Solidarität zeigt sich hier nicht in großen Worten, sondern im Alltag: in fair verhandelten Preisen, in Absprachen, die halten, und in der Bereitschaft, Risiken und Chancen entlang der Kette gemeinsam zu tragen.
Was „fair“ bei TAGWERK im Alltag heißt
„Fair“ klingt idealistisch – ist aber eine harte Systemfrage. Die Analyse des Forum Fairer Handel zeigt: Unternehmen, die hohe soziale und ökologische Standards einhalten, geraten im gnadenlosen Preiswettbewerb schnell unter Druck, wenn sie alleine stehen.
TAGWERK setzt dem eine solidarische Praxis entgegen. Sie zeigt sich in drei Bereichen besonders deutlich:
1. Keine Preisschlachten – faire Preise als gemeinsame Vereinbarung
TAGWERK verzichtet bewusst auf Angebote, die unterhalb realistischer Produktionskosten liegen. Lebensmittel sollen ihren Wert behalten – für diejenigen, die sie erzeugen, und für diejenigen, die sie essen. Dahinter steht ein stilles Abkommen zwischen Höfen, Verarbeiter*innen, Handel und Kundinnen: Wir verzichten auf den billigsten Preis, um eine faire Basis für alle zu sichern.

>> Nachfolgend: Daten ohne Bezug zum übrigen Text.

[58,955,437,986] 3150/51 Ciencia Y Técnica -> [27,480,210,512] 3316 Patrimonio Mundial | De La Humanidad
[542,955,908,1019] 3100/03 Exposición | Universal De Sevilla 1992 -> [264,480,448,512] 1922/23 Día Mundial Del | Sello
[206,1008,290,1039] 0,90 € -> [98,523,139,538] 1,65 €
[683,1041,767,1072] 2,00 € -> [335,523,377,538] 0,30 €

2. Transparente Herkunft – Beziehungen statt Anonymität
Statt anonymer Eigenmarken stehen konkrete Betriebe im Vordergrund. Auf Plakaten, in der TAGWERK-Zeitung und im Gespräch im Markt wird erzählt, wer hinter dem Brot, dem Käse oder der Wurst steht. Aus der „Black Box Supermarkt“ wird ein Geflecht aus Beziehungen.
Transparenz ist hier mehr als Information – sie stiftet Verbundenheit und macht Solidarität sichtbar.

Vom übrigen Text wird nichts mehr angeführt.